Pellet machines have fans forcing outside air into the crucible for combustion. This steady stream of air may become smokey, but it still has to have a way to get back out.
Smokers have to smoke.
Plus, I wouldn't be too quick to judge the design. The classic fireplace or steel drum smoker design is for the smoke to only move up. So you place the smoke "stack" at the highest point. The early Traegers worked this way.

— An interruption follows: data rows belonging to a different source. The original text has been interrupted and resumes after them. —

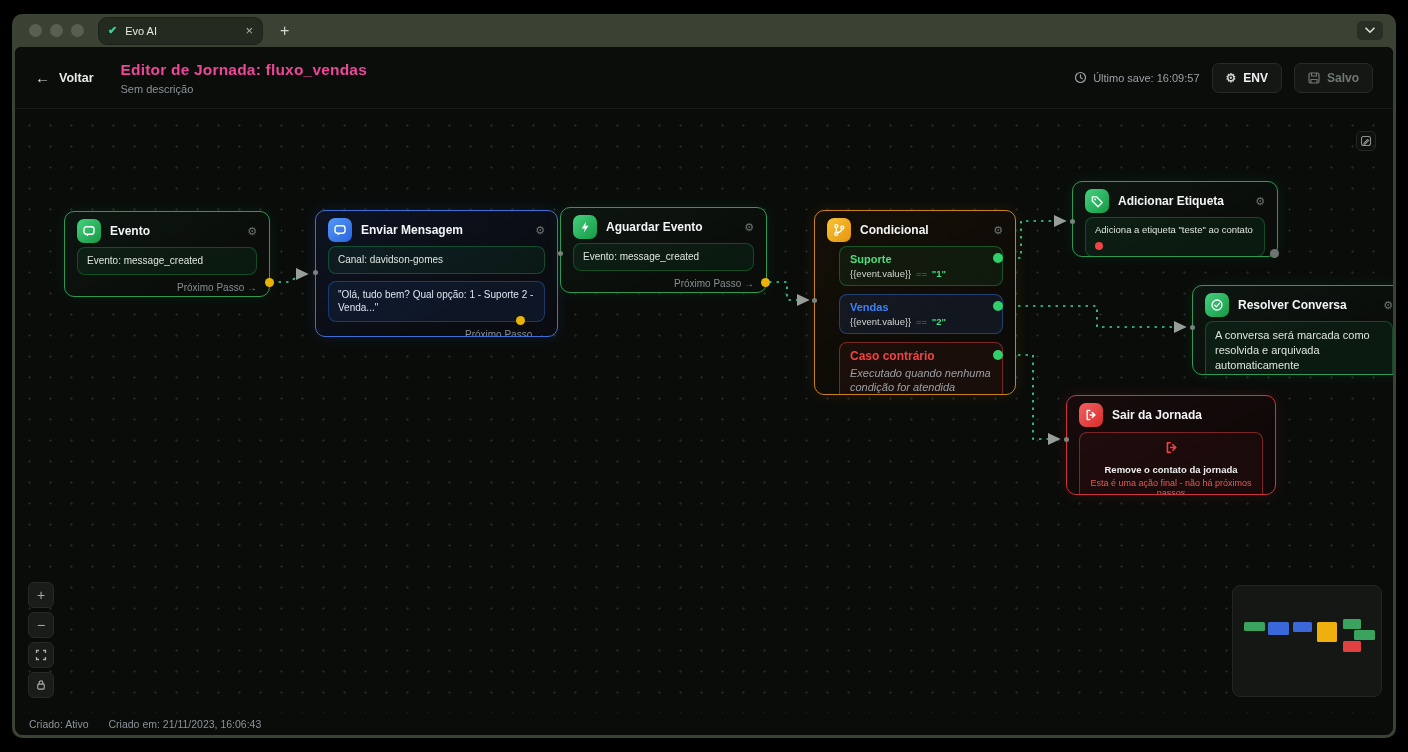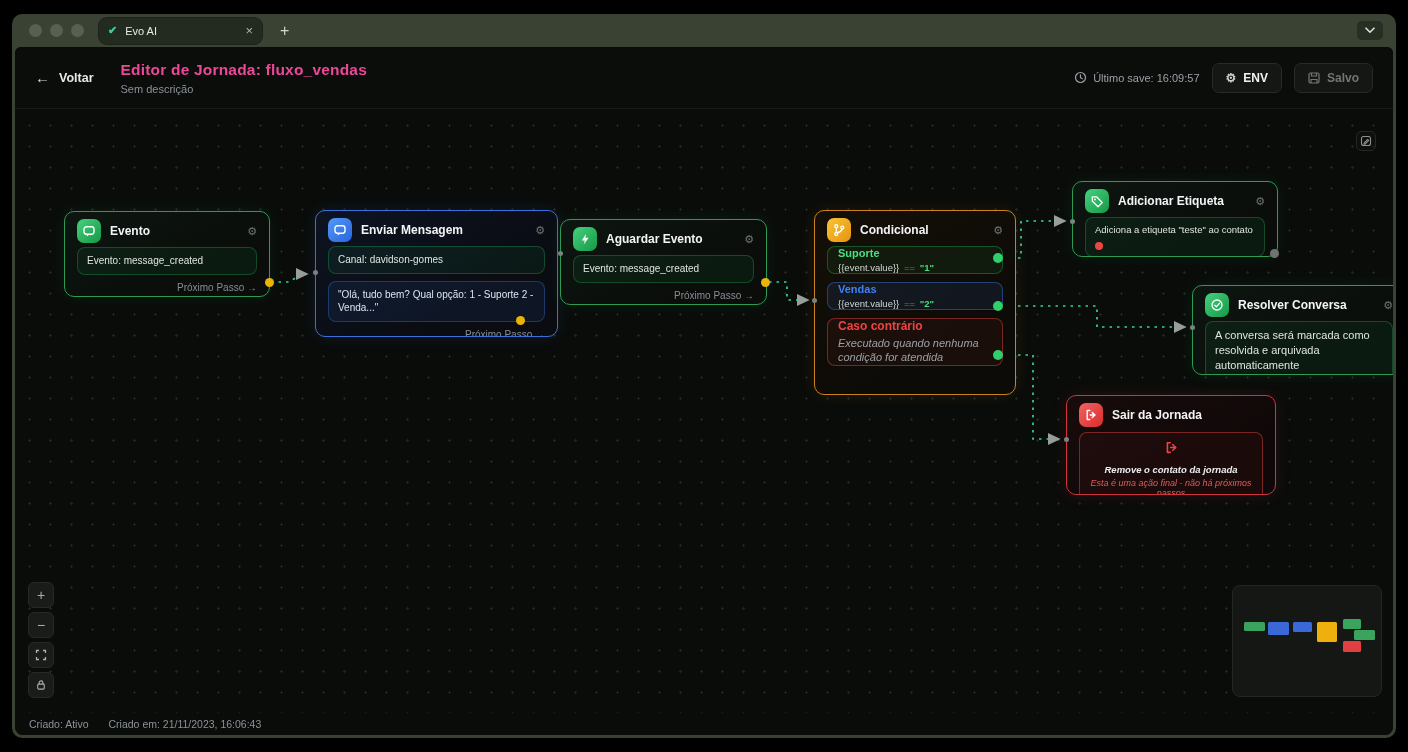--- a/index.html
+++ b/index.html
@@ -53,50 +53,50 @@
   .node-field { margin-top:4px; border-radius:8px; padding:6px 9px; font-size:10px; color:#dfe5df; line-height:1.35; }
   .field-green { background:rgba(34,197,94,.07); border:1px solid rgba(34,197,94,.3); }
   .field-blue  { background:rgba(59,130,246,.09); border:1px solid rgba(59,130,246,.33); color:#dde4ee; }
   .node-footer { margin-top:7px; text-align:right; font-size:10px; color:#878e94; }
 
   .n-green { border:1px solid #2d9b55; background:linear-gradient(150deg,#0d1610 0%,#0a0d0a 70%);
              box-shadow:0 0 16px rgba(34,197,94,.10); }
   .n-evento    { left:49px;  top:102px; width:206px; height:86px; }
   .n-enviar    { left:300px; top:101px; width:243px; height:127px; border:1px solid #3e6fd9;
                  background:linear-gradient(150deg,#0d1322 0%,#0a0c11 70%); box-shadow:0 0 16px rgba(59,130,246,.12); }
-  .n-aguardar  { left:545px; top:110px; width:207px; height:86px; }
+  .n-aguardar  { left:545px; top:98px; width:207px; height:86px; }
   .n-condicional { left:799px; top:101px; width:202px; height:185px; border:1px solid #c8821f;
                  background:linear-gradient(150deg,#140f08 0%,#0d0b07 70%); box-shadow:0 0 16px rgba(245,158,11,.10); }
   .n-etiqueta  { left:1057px; top:72px; width:206px; height:76px; }
   .n-resolver  { left:1177px; top:176px; width:214px; height:90px; }
   .n-sair      { left:1051px; top:286px; width:210px; height:100px; border:1px solid #ce3340;
                  background:linear-gradient(150deg,#180b0c 0%,#100808 70%); box-shadow:0 0 16px rgba(239,68,68,.12); }
 
   .ic-green { background:linear-gradient(135deg,#46d07d,#159a47); }
   .ic-blue  { background:linear-gradient(135deg,#539af6,#2a63e0); }
   .ic-amber { background:linear-gradient(135deg,#f8c437,#e6940e); }
   .ic-red   { background:linear-gradient(135deg,#f26262,#d92c2c); }
 
-  .branch { border-radius:8px; padding:0 10px; margin-top:8px; }
+  .branch { border-radius:8px; padding:6px 10px; margin-top:8px;margin-left:12px; }
   .branch.first { margin-top:4px; }
   .br-green { background:rgba(34,197,94,.08); border:1px solid rgba(34,197,94,.35); }
   .br-blue  { background:rgba(59,130,246,.1); border:1px solid rgba(59,130,246,.4); }
   .br-red   { background:rgba(239,68,68,.06); border:1px solid rgba(239,68,68,.45); }
   .branch-name { font-size:11px; font-weight:700; }
   .bn-green { color:#4ade80; } .bn-blue { color:#3d82f6; }
   .bn-red { color:#ef4444; font-size:12px; }
   .branch-expr { margin-top:3px; font-size:9.5px; color:#cfd6d1; }
   .branch-expr .op { color:#6b7280; padding:0 2px; }
   .branch-expr .val { color:#4ade80; font-weight:600; }
   .branch-desc { margin-top:3px; font-size:11px; line-height:1.3; color:#9aa0a6;font-style:italic; }
 
   .tag-dot { width:8px; height:8px; border-radius:50%; background:#ef4444; margin-top:5px; }
 
   .exit-box { margin-top:5px; border:1px solid rgba(239,68,68,.45); background:rgba(239,68,68,.05);
-              border-radius:8px; padding:7px 0 8px; text-align:center;font-style:italic; }
+              border-radius:8px; padding:7px 0 8px; text-align:center; }
   .exit-line1 { font-size:9.5px; font-weight:700; color:#edeff0; margin-top:5px; }
   .exit-line2 { font-size:9px; color:#e25b5b; margin-top:3px; }
 
   
   .h { position:absolute; border-radius:50%; z-index:6; }
   .h-yellow { width:9px; height:9px; background:#e9b308; }
   .h-green  { width:10px; height:10px; background:#2fd06a; }
   .h-gray   { width:9px; height:9px; background:#6e7570; }
   .h-target { width:5px; height:5px; background:#7c827d; }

But if you put the exhaust at the lid, the smoke goes up from the middle, hits the top wall, then curves to the back to go out at the lid joint. If that joint is shaped to favor that down-but-outward path, you can minimize the amount of smoke that follows the physically shorter path from the crucible direct out to the lid joint so that the "path of least resistance" actually becomes longer. That longer path means the smoke spends more time in the chamber, and makes an added "pass" across your meat as well, giving more smoke flavor. That can be particularly attractive in pellet grills, which are frequently faulted for not having enough smoke flavor. I think that's what traeger is now doing with the Ironwood. I'm maybe not understanding, but it sounds like the Silverton works similarly, and the trapezoidal lid design may actually be superior to the round for this.
Plus, I'd really dig that cabinet underneath!
You may want to verify (don't trust me!) but I think Costco allows you to return things, like smokers, even when they've been used. If so, why don't you try a cook? If you don't like the result, take it back and say "Bad design...the food is awful".